(guest post by Chris Gambill)
Think about all the bands you’ve listened to over the years. You probably had a couple of favorites along the way.
Remember when one of your favorite bands broke up or significantly changed its makeup?
Usually when that happened, it was because of a relational breakdown. Maybe that’s not how it was announced, but it eventually was revealed to be the reason.
Or maybe you’ve been in a band. Even though you loved playing music, you hated being a part of the band. It just wasn’t enjoyable and you couldn’t wait to be done.
Why do these things happen? The simple truth is this:
Music making and relationships go hand in hand.
You may be investing time in creating and rehearsing great arrangements, developing amazing visual displays, and recruiting and equipping excellent musicians and techs. But, it will be very difficult to maintain this for the long haul if relationships are dysfunctional and/or non-existent.
As much as we desire to develop good musicians and play good music in the context of worship, we must also have as a priority the development of godly, Christ-centered relationships.
Here are six reasons why.
- The kingdom of God is about relationships. It is more valuable to have quality loving relationships with other Christians than to have the most rockin’ band in your town. Jesus said people would know we are Christians not by the excellence of our music but by how we engage with each other in love.
- Developing relationships will facilitate a common bond, unity, and purpose beyond music. Your worship team shouldn’t be only known for the quality of the music, but for their bond together with Christ.
- When relationships are a priority, then you are less likely to deal with jealousy, anger, misunderstandings, and strife. And when those things do develop, you have a strong relational base to address them from. Truth can be spoken in love because you’ve already established the framework of love.
- When relationships are a priority, you become more than just a band. You are a small group (or groups) doing life and ministry together. That’s a win.
- Let’s be honest. Your team will play better together when they know and care for each other. A huge part of this is because your members will be looking for ways to look to the interests of others before themselves.
- David, a leader of worship leaders, reminded us in Psalm 133:1 how good and pleasant it is when brothers live together in unity.
Developing relationships is a key part of leading a worship ministry. And while it is vitally important, it can also be very hard. I’ve served in a number of different ministries. In some cases there’s been success in this area. In other cases, not so much. When I stop to reflect, the difference between ministries with strong relationships and those without is obvious.
Not everyone will want to develop relationships. Some may already have enough relationships. Some may just be there to play music. Some may not want to invest the time because of busy lives. But as a leader, you must persevere in this area for the health of your team members, the worship ministry, and the church as a whole.

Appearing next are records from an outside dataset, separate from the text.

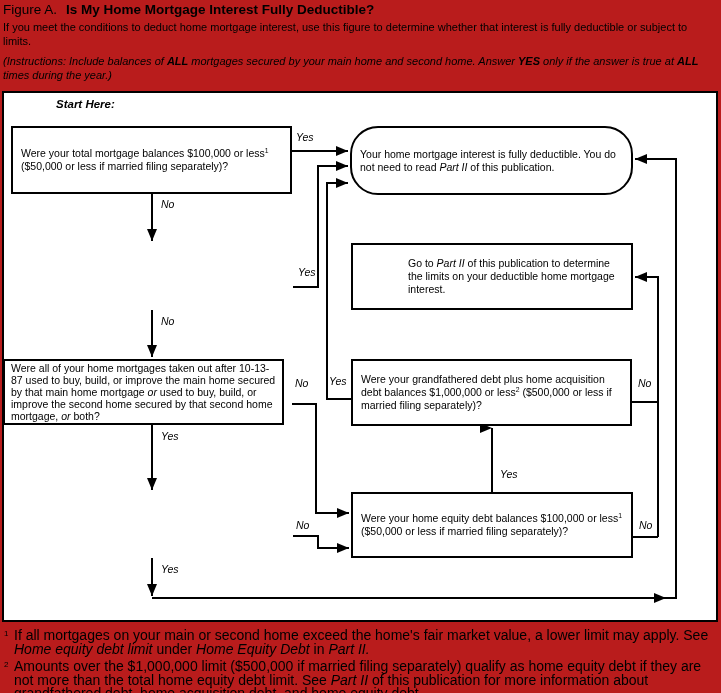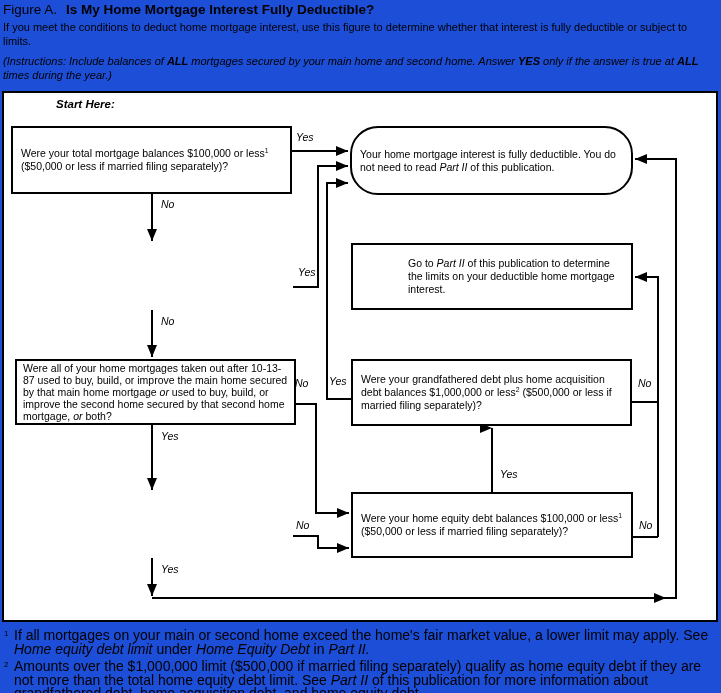--- a/index.html
+++ b/index.html
@@ -1,18 +1,18 @@
 <!DOCTYPE html>
 <html><head>
 <meta charset="utf-8">
 <style>
   * { margin:0; padding:0; box-sizing:border-box; }
   html,body { background:#ffffff; }
   .page {
-    position:relative; width:721px; height:693px; background:#1d4ed8;
+    position:relative; width:721px; height:693px; background:#b91c1c;
     font-family:"Liberation Sans", sans-serif; color:#000; overflow:hidden;
   }
   .title-row { position:absolute; left:3px; top:2px; font-size:13.5px; white-space:nowrap; }
   .fig-label { font-weight:normal; margin-right:9px; }
   .fig-title { font-weight:bold; }
   .intro { position:absolute; left:3px; top:21px; width:714px; font-size:11px; line-height:13.5px; }
   .instructions { position:absolute; left:3px; top:55px; width:716px; font-size:11px; line-height:13.5px; font-style:italic; }
 
   .frame { position:absolute; left:2px; top:91px; width:716px; height:531px; border:2px solid #000; background:#fff; }
   .connectors { position:absolute; left:0; top:0; pointer-events:none; }
@@ -23,21 +23,21 @@
     position:absolute; border:2px solid #000; background:#fff;
     display:flex; align-items:center;
   }
   .node-text { padding:2px 8px; font-size:10.5px; line-height:13px; }
   .node-text-tight { padding:1px 6px; font-size:10.5px; line-height:12.2px; }
 
   .n-q1 { left:11px;  top:126px; width:281px; height:68px; }
   .n-t1 { left:350px; top:126px; width:283px; height:69px;border-radius:28px; }
   .n-q2 { left:11px;  top:243px; width:282px; height:67px; }
   .n-t2 { left:351px; top:243px; width:282px; height:67px;padding-left:47px; }
-  .n-q3 { left:15px;  top:359px; width:281px; height:66px; }
+  .n-q3 { left:3px;  top:359px; width:281px; height:66px; }
   .n-t3 { left:351px; top:359px; width:281px; height:67px; }
   .n-q4 { left:11px;  top:492px; width:282px; height:66px; }
   .n-t4 { left:351px; top:492px; width:282px; height:66px; }
 
   .elabel { position:absolute; font-size:10.5px; font-style:italic; white-space:nowrap; }
   .l-q1yes { left:296px; top:131px; }
   .l-q1no  { left:161px; top:198px; }
   .l-q2yes { left:298px; top:266px; }
   .l-q2no  { left:161px; top:315px; }
   .l-q3no  { left:295px; top:377px; }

So, what are some practical ways you can work at developing relationships within your worship ministry setting? Here are a few suggestions:
- Begin by praying. Pray for the members of the team to want to care for and get to know each other. Just like Jesus instructed us in John 13, prayed for us in John 17, and Paul reinforced in Ephesians 4.

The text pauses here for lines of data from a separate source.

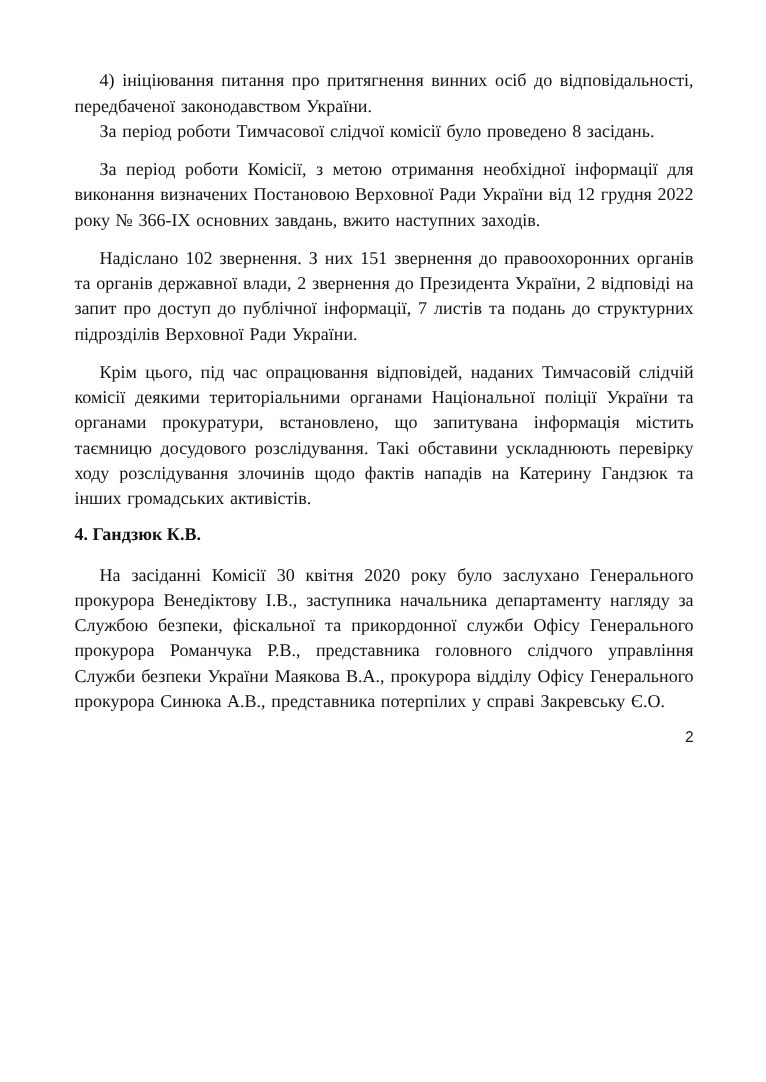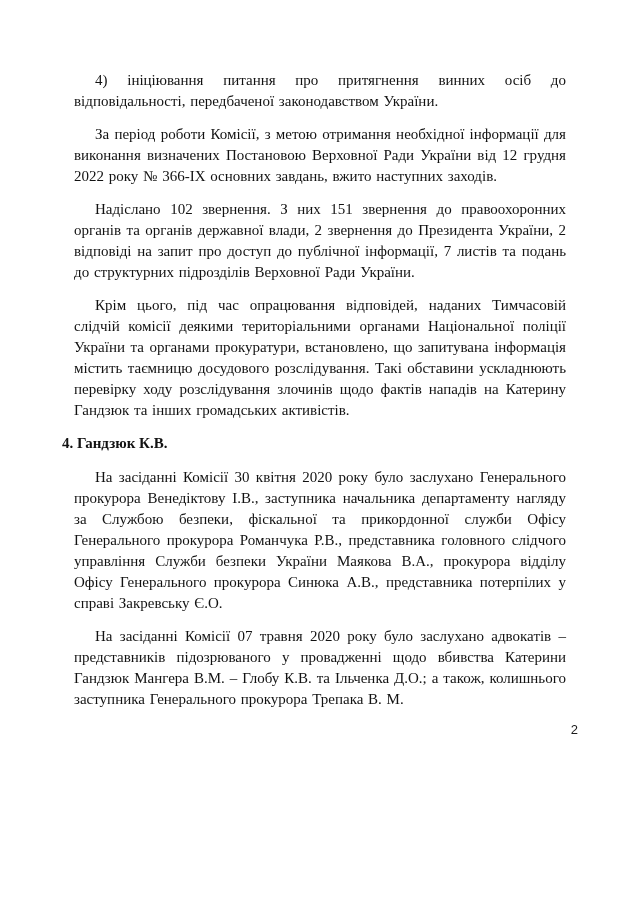--- a/index.html
+++ b/index.html
@@ -14,21 +14,21 @@
     background: #ffffff;
     box-sizing: border-box;
     padding: 58px 60px 0 62px;
     font-family: "Liberation Serif", "DejaVu Serif", serif;
     font-size: 15px;
     line-height: 21px;
     color: #121212;
     overflow: hidden;
   }
   .para {
-    margin: 12px;
+    margin: 0;
     text-align: justify;
     text-indent: 21px;
     word-spacing: 1px;
   }
   .gap { margin-top: 11px; }
   .section-heading {
     margin: 40px 0 0 0;
     font-size: 15px;
     line-height: 21px;
     font-weight: bold;
@@ -52,23 +52,23 @@
     font-size: 13px;
     line-height: 16px;
     color: #1a1a1a;
   }
 </style>
 </head>
 <body>
 
 <div class="page">
   <p class="para">4) ініціювання питання про притягнення винних осіб до відповідальності, передбаченої законодавством України.</p>
+  <p class="para">За період роботи Тимчасової слідчої комісії було проведено 8 засідань.</p>
   <p class="para gap">За період роботи Комісії, з метою отримання необхідної інформації для виконання визначених Постановою Верховної Ради України від 12 грудня 2022 року № 366-IX основних завдань, вжито наступних заходів.</p>
   <p class="para gap">Надіслано 102 звернення. З них 151 звернення до правоохоронних органів та органів державної влади, 2 звернення до Президента України, 2 відповіді на запит про доступ до публічної інформації, 7 листів та подань до структурних підрозділів Верховної Ради України.</p>
   <p class="para gap">Крім цього, під час опрацювання відповідей, наданих Тимчасовій слідчій комісії деякими територіальними органами Національної поліції України та органами прокуратури, встановлено, що запитувана інформація містить таємницю досудового розслідування. Такі обставини ускладнюють перевірку ходу розслідування злочинів щодо фактів нападів на Катерину Гандзюк та інших громадських активістів.</p>
 
   <h3 class="case-subheading">4. Гандзюк К.В.</h3>
 
   <p class="para first-after-sub">На засіданні Комісії 30 квітня 2020 року було заслухано Генерального прокурора Венедіктову І.В., заступника начальника департаменту нагляду за Службою безпеки, фіскальної та прикордонної служби Офісу Генерального прокурора Романчука Р.В., представника головного слідчого управління Служби безпеки України Маякова В.А., прокурора відділу Офісу Генерального прокурора Синюка А.В., представника потерпілих у справі Закревську Є.О.</p>
-  <p class="para">На засіданні Комісії 07 травня 2020 року було заслухано адвокатів – представників підозрюваного у провадженні щодо вбивства Катерини Гандзюк Мангера В.М. – Глобу К.В. та Ільченка Д.О.; а також, колишнього заступника Генерального прокурора Трепака В. М.</p>
 
   <div class="page-number">2</div>
 </div>
 
 </body></html>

- Make sure that you are setting the example of engaging in relationships. If you’re not doing it, not one else will either.

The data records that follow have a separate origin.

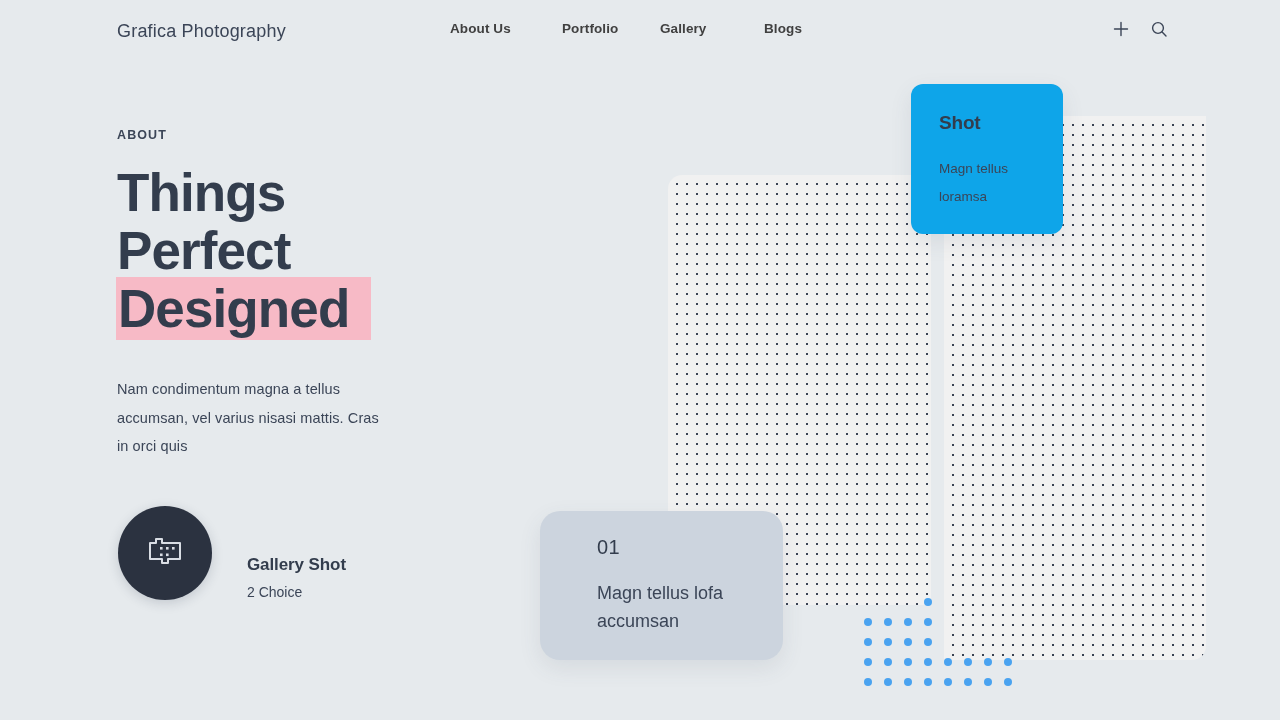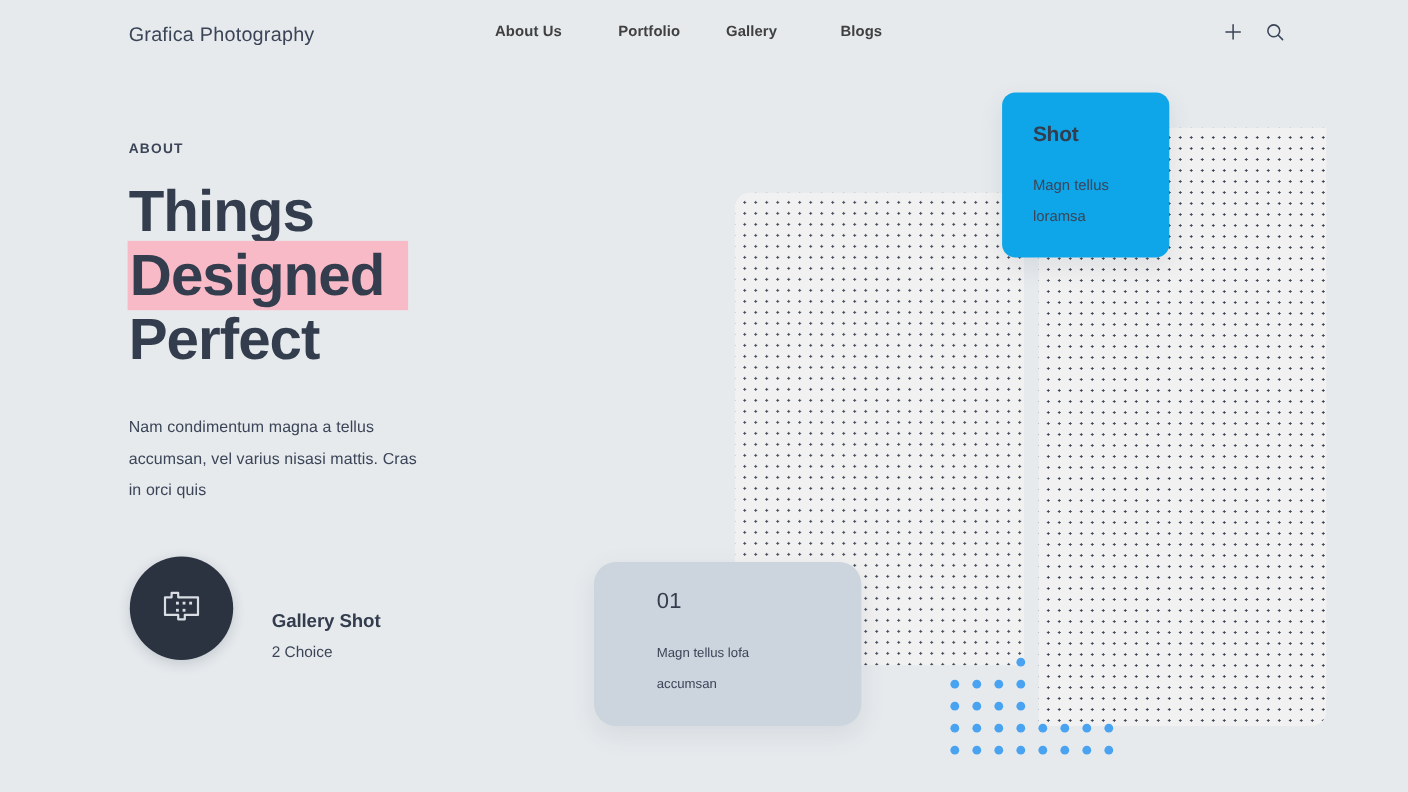--- a/index.html
+++ b/index.html
@@ -192,21 +192,21 @@
     padding: 25px 24px 0 57px;
     box-shadow: 0 8px 22px rgba(70,80,100,.10);
   }
   #card-01 .card-title {
     font-size: 20px;
     color: #333d4d;
     letter-spacing: .3px;
   }
   #card-01 .card-copy {
     margin-top: 20px;
-    font-size: 12px;
+    font-size: 18px;
     line-height: 28px;
     color: #3b4557;
   }
 </style>
 </head>
 <body>
 
 <div class="dots-panel" id="dots-left"></div>
 <div class="dots-panel" id="dots-right"></div>
 
@@ -260,22 +260,22 @@
         <path d="M12.1 12.1 L16 16"></path>
       </svg>
     </div>
   </div>
 </header>
 
 <section id="hero">
   <div id="eyebrow">ABOUT</div>
   <h1 id="headline">
     <span class="hl-line">Things</span>
+    <span class="hl-line">Perfect</span>
     <span class="hl-line"><span class="mark">Designed</span></span>
-    <span class="hl-line">Perfect</span>
   </h1>
   <p id="hero-copy">Nam condimentum magna a tellus accumsan, vel varius nisasi mattis. Cras in orci quis</p>
 </section>
 
 <div id="gallery-shot">
   <div id="gallery-shot-circle">
     <span>
       <svg width="38" height="34" viewBox="0 0 38 34" fill="none" stroke="#d9dde4" stroke-width="2" stroke-linejoin="round">
         <path d="M4 9 h6 V5 h6 v4 h18 v16 H22 v4 h-6 v-4 H4 Z"></path>
         <rect x="14" y="13" width="2.6" height="2.6" fill="#d9dde4" stroke="none"></rect>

- Have everything ready for rehearsal before people show up so you can be available to chat with people.
- Take members out to lunch or coffee as appropriate. Be conscious of gender issues.
- Invite more than one team member to have dinner at your home at a time.
- Schedule regular worship team get-togethers. Some can be for the purpose of study or training, but be sure to have some just for the purpose of hanging out. These could be cook-outs, game nights, themed food nights (like Mexican), sports events, or a trip to a concert.
- Related to the above, if you’re traveling somewhere together, be sure to car pool instead of everyone driving separately.
- Also related, engage some other team members in the planning and executing of these events. Especially if it’s not your strength. I’ve found that involving others helps to increase participation.
- Spontaneously invite people to go for lunch, coffee, or ice cream following a rehearsal or special event.
- Surprise your team with food during a longer rehearsal or between multiple services. Food is a great way to foster spontaneous conversation and caring.
- Make regular time for team members to share about personal needs in their lives and then provide opportunity for other members to pray for them. Don’t do all the praying yourself.
- Be clear on your expectations. Let the team know this is a priority and that everyone has a part to play. It’s not fair to get frustrated that your team isn’t connecting if you haven’t communicated the importance.
Ultimately, you have to consider the context of your ministry setting. What are the constraints people have on their lives? How many people are a part of your team? Even if your team is small, start doing this now. It’s a lot easier than trying to retrofit when the team gets larger.
The important thing to remember is that this cannot be ignored. It may be hard and there may be resistance, but it is vital to push through. In the end everyone will be better for it.
Your congregation is watching the worship team. It’s obvious when a team gets along and loves each other and when a team is filled with strife. Which type of team do you think will be more effective in leading people to worship Jesus Christ?
And it will be a good way to make sure your team doesn’t become one that implodes on itself and people talk about at conferences for years to come.
If your worship ministry is struggling, maybe it really doesn’t have anything to do with how deep or talented your bench is. Maybe it has everything to do with lack of relationships among the ministry team.
For Discussion: How have your intentionally fostered relationships in your worship ministry?